In den letzten zehn Jahren war die Berichterstattung über die turbulente politische Landschaft von Donald Trumps Amerika ein entscheidendes Kapitel meiner Karriere als Journalist. Das Privileg, professionelle Distanz zu wahren und gleichzeitig die umstrittensten Momente des Landes zu dokumentieren, war sowohl eine Herausforderung als auch ein wesentlicher Bestandteil meiner Arbeit. Doch am Samstagabend brach diese sorgfältig kultivierte Distanz vollständig zusammen und verwandelte den Abend der Tradition des Abendessens der Korrespondenten des Weißen Hauses in etwas weitaus Unheimlicheres und Unmittelbareres.

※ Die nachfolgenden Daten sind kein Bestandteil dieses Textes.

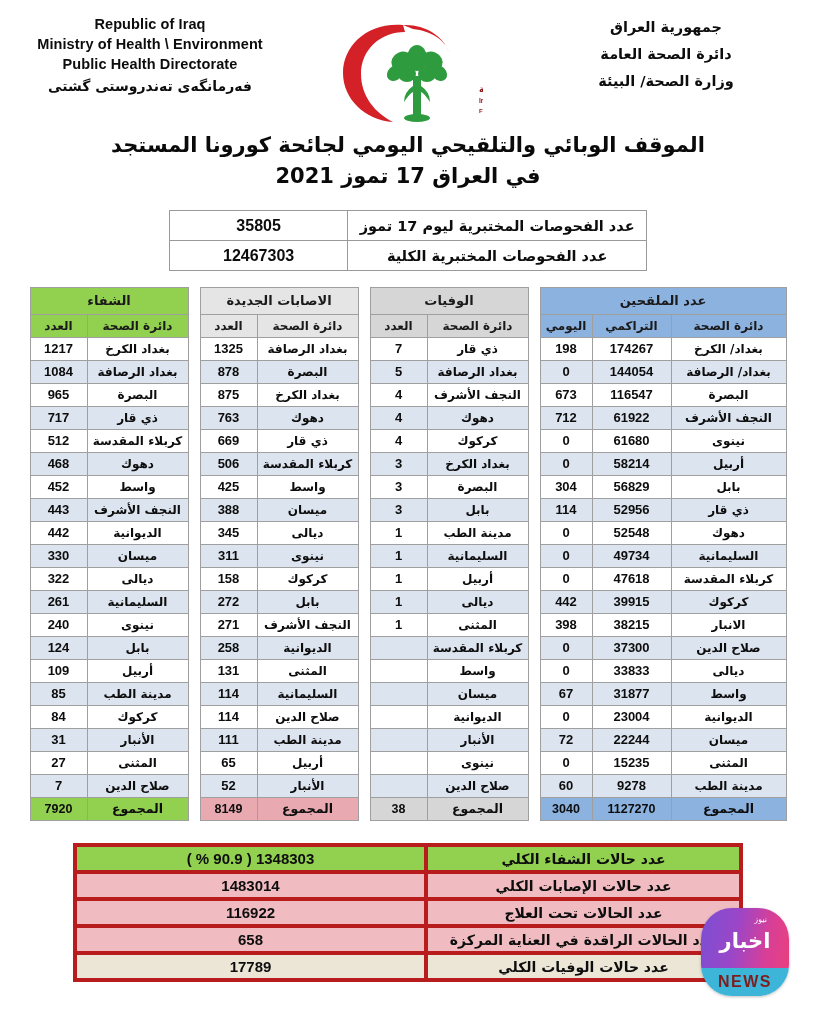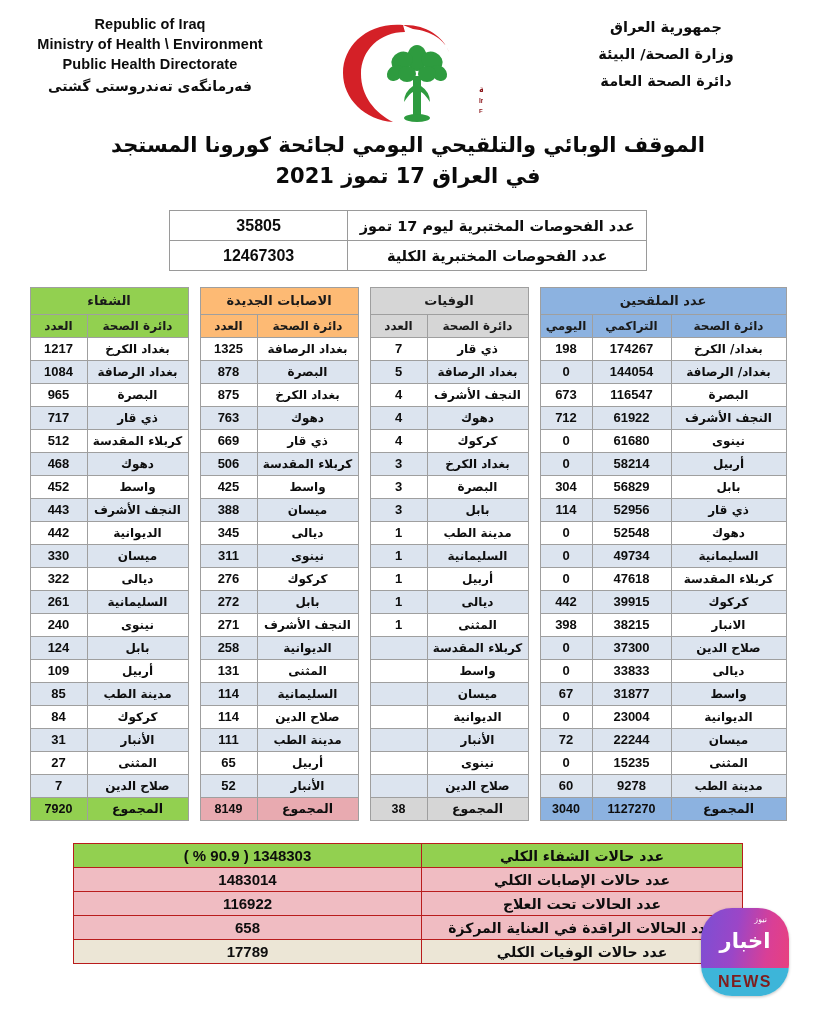--- a/index.html
+++ b/index.html
@@ -140,21 +140,21 @@
     font-family: "Liberation Sans", sans-serif;
     font-size: 13px;
   }
   table.panel tr.stripe td { background: #dce4ef; }
   table.panel tr.plain  td { background: #ffffff; }
   table.panel tr.total td { font-size: 12.5px; }
 
   
   .p-recovery th { background: #92d050; color: #1a1a1a; }
   .p-recovery tr.total td { background: #92d050; }
-  .p-new th { background: #fdba74; color: #1a1a1a; }
+  .p-new th { background: #e5e5e5; color: #1a1a1a; }
   .p-new tr.total td { background: #e8aab0; }
   .p-deaths th { background: #d6d6d6; color: #1a1a1a; }
   .p-deaths tr.total td { background: #d6d6d6; text-align: center; }
   .p-vax th { background: #8cb2e0; color: #1a1a1a; }
   .p-vax tr.total td { background: #8cb2e0; }
 
   .w-name-sm { width: 94px; }
   .w-num-sm  { width: 50px; }
   .w-name-vx { width: 108px; }
   .w-cum-vx  { width: 72px; }
@@ -162,21 +162,21 @@
 
   
   .summary {
     margin: 22px auto 0 auto;
     border-collapse: collapse;
     direction: rtl;
     width: 670px;
     table-layout: fixed;
   }
   .summary td {
-    border: 1px solid #b91c1c;
+    border: 4px solid #b91c1c;
     height: 23px;
     font-family: "DejaVu Sans", sans-serif;
     font-weight: bold;
     font-size: 14px;
     text-align: center;
     padding: 0 6px;
   }
   .summary td.val {
     font-family: "Liberation Sans", sans-serif;
     font-size: 15px;
@@ -239,22 +239,22 @@
     letter-spacing: 1.5px;
   }
 </style>
 </head>
 <body>
 
 <div class="header">
 
   <div class="hdr-col hdr-right">
     <div class="line">جمهورية العراق</div>
+    <div class="line">دائرة الصحة العامة</div>
     <div class="line">وزارة الصحة/ البيئة</div>
-    <div class="line">دائرة الصحة العامة</div>
   </div>
 
   <div class="logo-wrap">
     <svg width="150" height="112" viewBox="0 0 150 112">
       <path d="M70 9 C34 6 10 30 10 57 C10 83 32 104 60 106 C42 97 28 80 28 58 C28 34 47 16 72 16 Z" fill="#d42027"></path>
       <path d="M70 9 C92 8 110 20 116 36 C112 24 98 15 80 13 Z" fill="#d42027"></path>
       <g transform="translate(56,26)">
         <ellipse cx="28" cy="16" rx="10" ry="13" fill="#2e9b3f"></ellipse>
         <ellipse cx="13" cy="19" rx="11" ry="9" fill="#2e9b3f" transform="rotate(-25 13 19)"></ellipse>
         <ellipse cx="43" cy="19" rx="11" ry="9" fill="#2e9b3f" transform="rotate(25 43 19)"></ellipse>
@@ -446,21 +446,21 @@
         <tr class="plain">
           <td>ديالى</td>
           <td class="num">345</td>
         </tr>
         <tr class="stripe">
           <td>نينوى</td>
           <td class="num">311</td>
         </tr>
         <tr class="plain">
           <td>كركوك</td>
-          <td class="num">276</td>
+          <td class="num">158</td>
         </tr>
         <tr class="stripe">
           <td>بابل</td>
           <td class="num">272</td>
         </tr>
         <tr class="plain">
           <td>النجف الأشرف</td>
           <td class="num">271</td>
         </tr>
         <tr class="stripe">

Die Atmosphäre im prestigeträchtigen Washington Hilton Hotel hatte wie bei unzähligen politischen Galas zuvor begonnen – formell, zeremoniell und durchdrungen von den Traditionen des amerikanischen Journalismus und der politischen Kultur. Teilnehmer in schwarzer Krawatte trafen sich im großen Ballsaal, tauschten Höflichkeiten aus und knüpften bei Cocktails Kontakte. Der höhlenartige Raum, der Hunderten von Journalisten, Politikern und Medienvertretern Platz bieten sollte, erfüllte die gedämpfte Energie einer großen Kulturveranstaltung in der Hauptstadt des Landes.
Bei der Berichterstattung über Trumps Amerika habe ich verstanden, dass Unvorhersehbarkeit das bestimmende Merkmal des politischen Augenblicks ist. Die schockierenden Entwicklungen, die beunruhigenden Aussagen, die gewalttätige Rhetorik – all dies ist zu normalisierten Elementen des zeitgenössischen politischen Diskurses geworden, mit denen sich Journalisten professionell auseinandersetzen müssen. Ich hatte eine gewisse Belastbarkeit entwickelt, die Fähigkeit, Chaos durch die Linse meiner journalistischen Ausbildung und Erfahrung zu verarbeiten.